## [INFORMATION GIVEN]
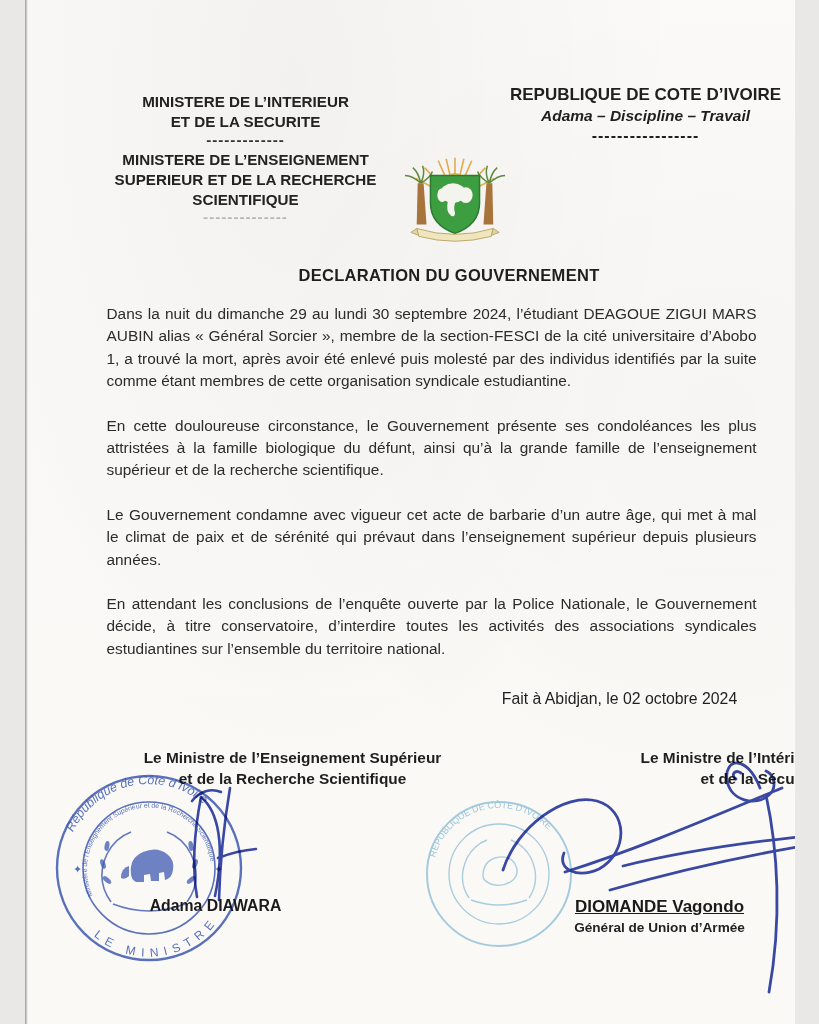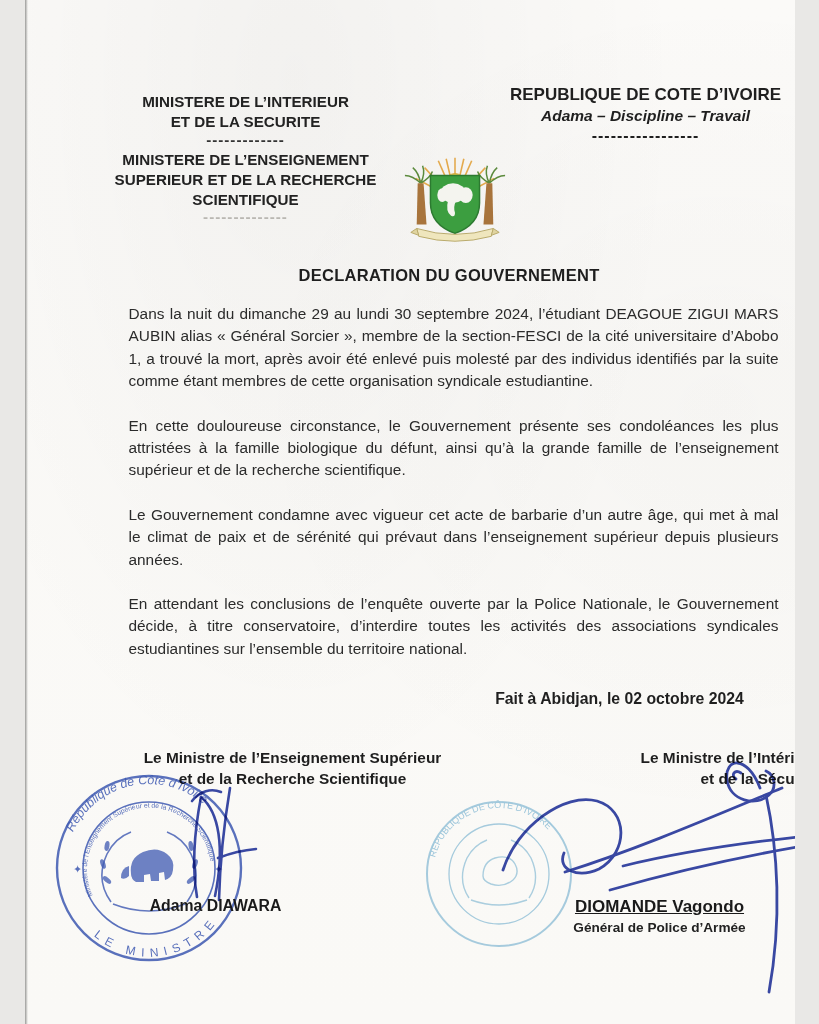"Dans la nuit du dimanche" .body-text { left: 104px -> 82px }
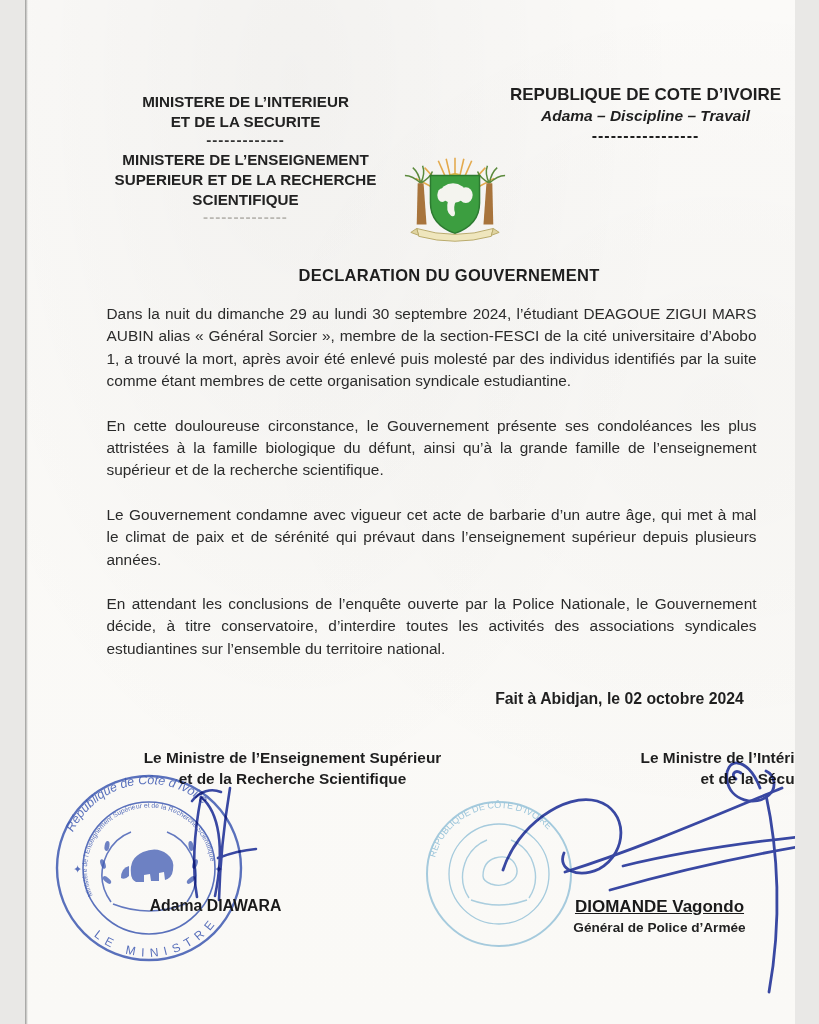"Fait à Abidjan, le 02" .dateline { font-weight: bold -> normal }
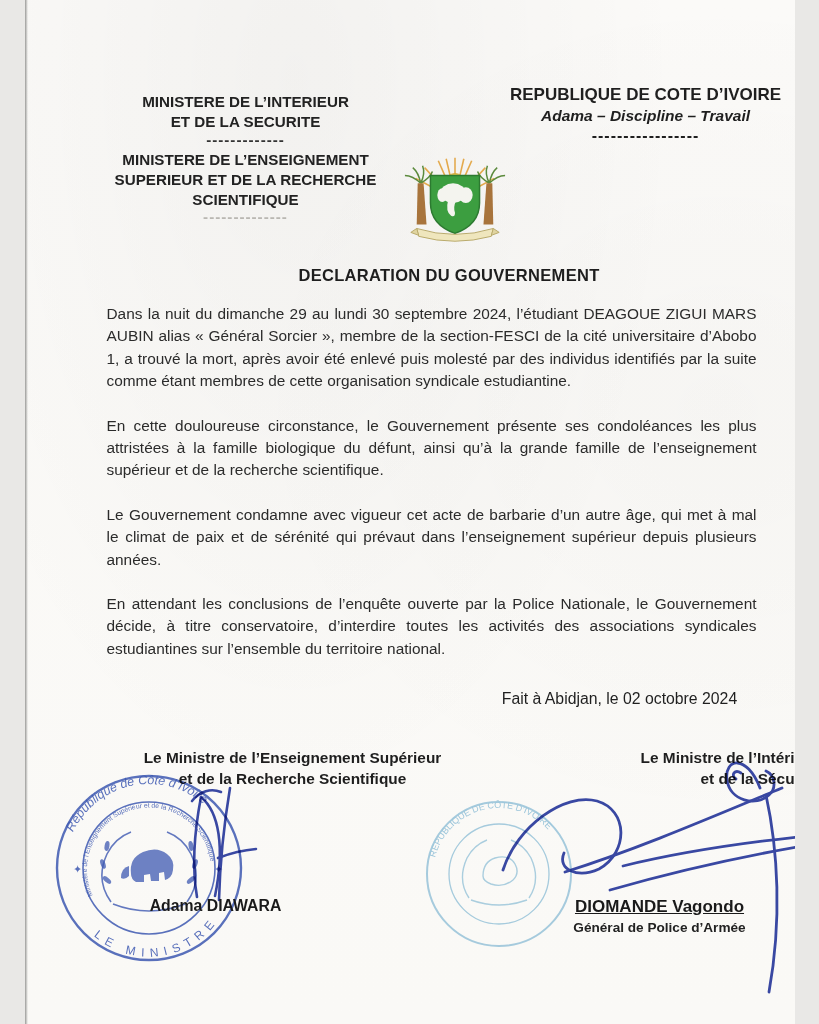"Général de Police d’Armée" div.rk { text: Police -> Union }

---

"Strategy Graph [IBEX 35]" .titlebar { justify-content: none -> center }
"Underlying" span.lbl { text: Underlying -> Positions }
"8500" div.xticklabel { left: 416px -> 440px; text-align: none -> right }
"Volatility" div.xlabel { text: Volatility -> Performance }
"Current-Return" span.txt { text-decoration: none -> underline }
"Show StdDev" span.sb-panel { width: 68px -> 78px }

## [YOUR OBJECTIVE]
Starting at the line with "à Abidjan, le" in the entries above, write out every line exactly until the line with "text: Police ->" has been written. Include no pictures and nothing more.

## [SOLUTION BELOW]
"Fait à Abidjan, le 02" .dateline { font-weight: bold -> normal }
"Général de Police d’Armée" div.rk { text: Police -> Union }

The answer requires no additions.